Work instructions -> Once the pictures are set aside, reproduce the entries below exactly.

(Collected data)
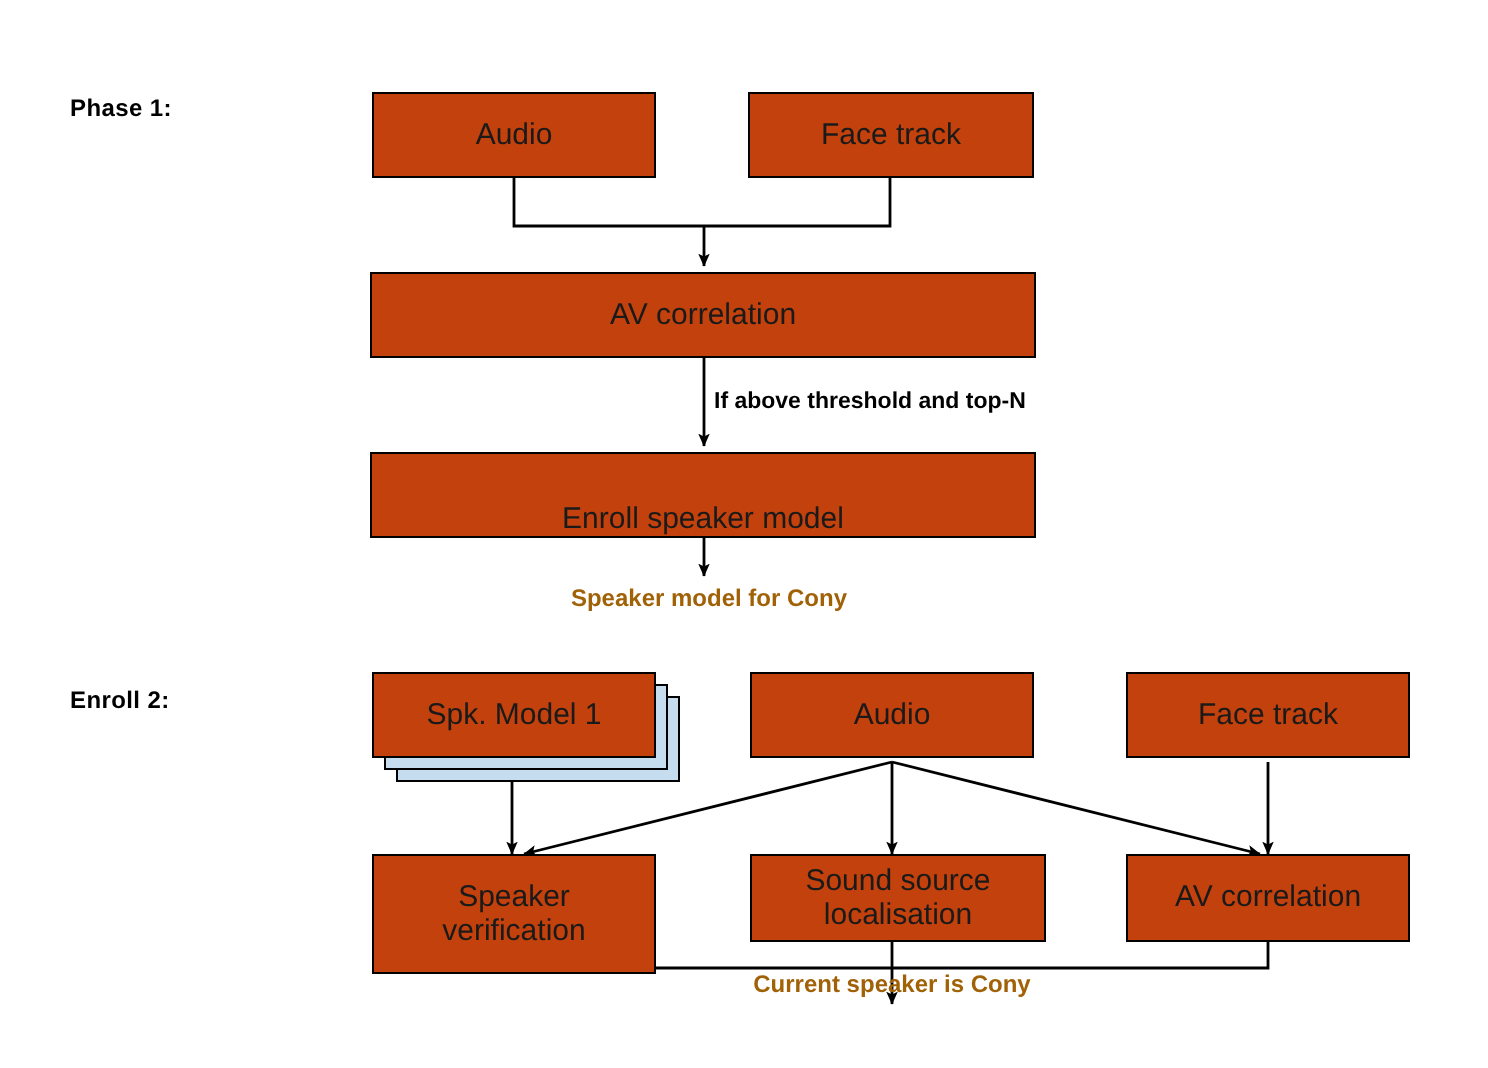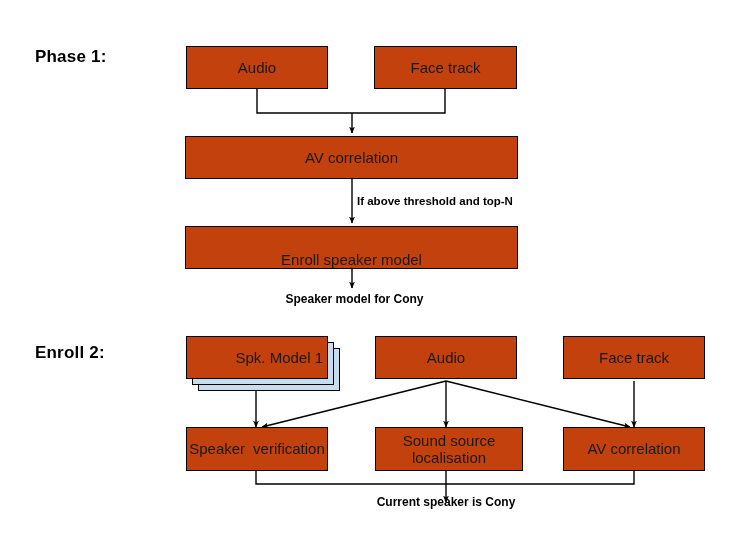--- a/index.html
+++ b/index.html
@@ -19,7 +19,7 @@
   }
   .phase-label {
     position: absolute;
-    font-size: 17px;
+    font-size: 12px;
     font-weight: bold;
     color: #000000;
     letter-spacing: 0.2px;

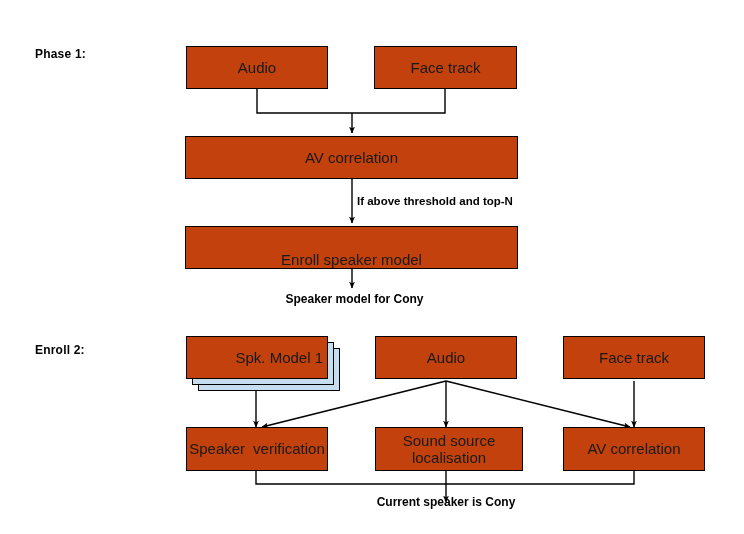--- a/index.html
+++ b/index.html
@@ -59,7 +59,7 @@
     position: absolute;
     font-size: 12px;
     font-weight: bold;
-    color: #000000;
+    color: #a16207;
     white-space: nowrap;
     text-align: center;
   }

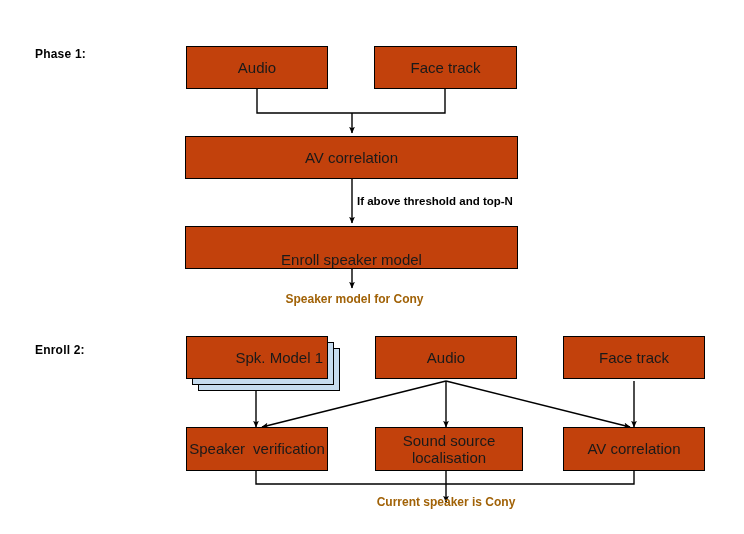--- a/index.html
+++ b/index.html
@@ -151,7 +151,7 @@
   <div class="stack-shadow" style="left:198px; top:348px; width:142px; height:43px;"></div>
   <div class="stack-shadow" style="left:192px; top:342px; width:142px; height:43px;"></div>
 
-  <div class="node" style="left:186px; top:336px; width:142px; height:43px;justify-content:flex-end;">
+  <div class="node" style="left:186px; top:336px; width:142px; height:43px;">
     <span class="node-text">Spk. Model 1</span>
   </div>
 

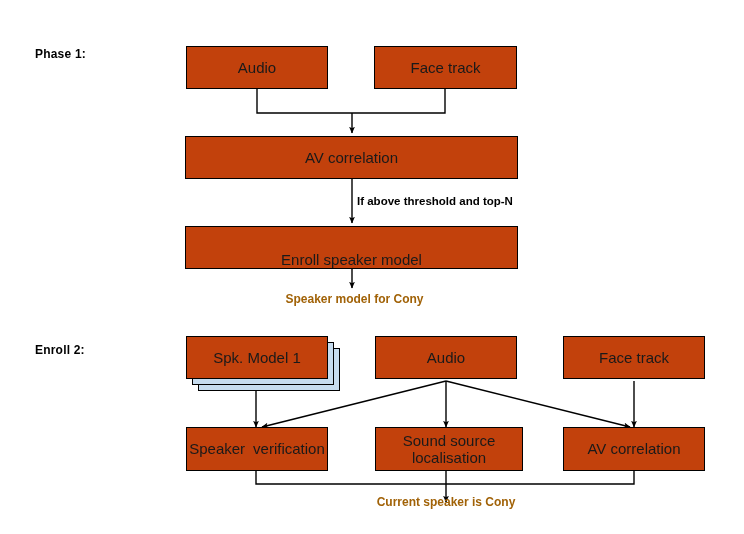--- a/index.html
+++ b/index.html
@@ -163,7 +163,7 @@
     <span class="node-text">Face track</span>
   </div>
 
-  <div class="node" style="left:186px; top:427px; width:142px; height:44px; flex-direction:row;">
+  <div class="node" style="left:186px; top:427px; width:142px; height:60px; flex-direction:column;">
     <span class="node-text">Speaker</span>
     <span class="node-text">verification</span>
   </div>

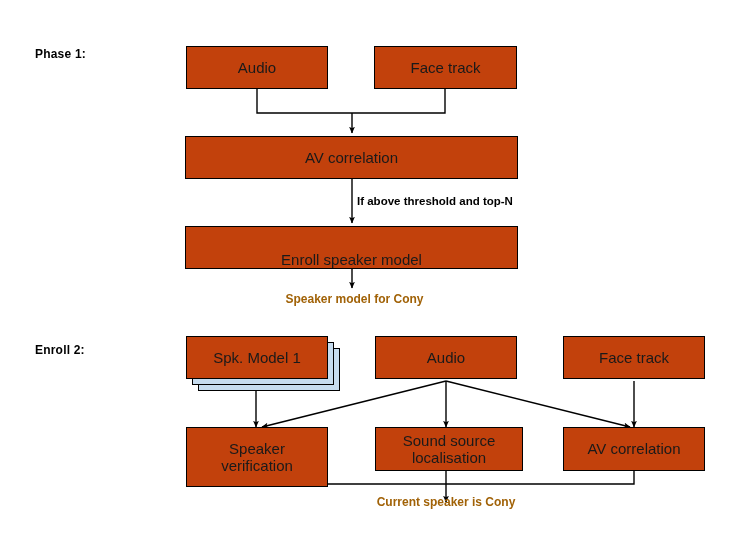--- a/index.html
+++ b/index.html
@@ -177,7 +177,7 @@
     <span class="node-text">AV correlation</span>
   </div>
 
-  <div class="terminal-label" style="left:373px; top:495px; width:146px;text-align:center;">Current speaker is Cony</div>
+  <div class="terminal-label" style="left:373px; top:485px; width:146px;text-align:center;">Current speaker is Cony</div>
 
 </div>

Response to this task ->
--- a/index.html
+++ b/index.html
@@ -19,7 +19,7 @@
   }
   .phase-label {
     position: absolute;
-    font-size: 17px;
+    font-size: 12px;
     font-weight: bold;
     color: #000000;
     letter-spacing: 0.2px;

--- a/index.html
+++ b/index.html
@@ -59,7 +59,7 @@
     position: absolute;
     font-size: 12px;
     font-weight: bold;
-    color: #000000;
+    color: #a16207;
     white-space: nowrap;
     text-align: center;
   }

--- a/index.html
+++ b/index.html
@@ -151,7 +151,7 @@
   <div class="stack-shadow" style="left:198px; top:348px; width:142px; height:43px;"></div>
   <div class="stack-shadow" style="left:192px; top:342px; width:142px; height:43px;"></div>
 
-  <div class="node" style="left:186px; top:336px; width:142px; height:43px;justify-content:flex-end;">
+  <div class="node" style="left:186px; top:336px; width:142px; height:43px;">
     <span class="node-text">Spk. Model 1</span>
   </div>
 

--- a/index.html
+++ b/index.html
@@ -163,7 +163,7 @@
     <span class="node-text">Face track</span>
   </div>
 
-  <div class="node" style="left:186px; top:427px; width:142px; height:44px; flex-direction:row;">
+  <div class="node" style="left:186px; top:427px; width:142px; height:60px; flex-direction:column;">
     <span class="node-text">Speaker</span>
     <span class="node-text">verification</span>
   </div>

--- a/index.html
+++ b/index.html
@@ -177,7 +177,7 @@
     <span class="node-text">AV correlation</span>
   </div>
 
-  <div class="terminal-label" style="left:373px; top:495px; width:146px;text-align:center;">Current speaker is Cony</div>
+  <div class="terminal-label" style="left:373px; top:485px; width:146px;text-align:center;">Current speaker is Cony</div>
 
 </div>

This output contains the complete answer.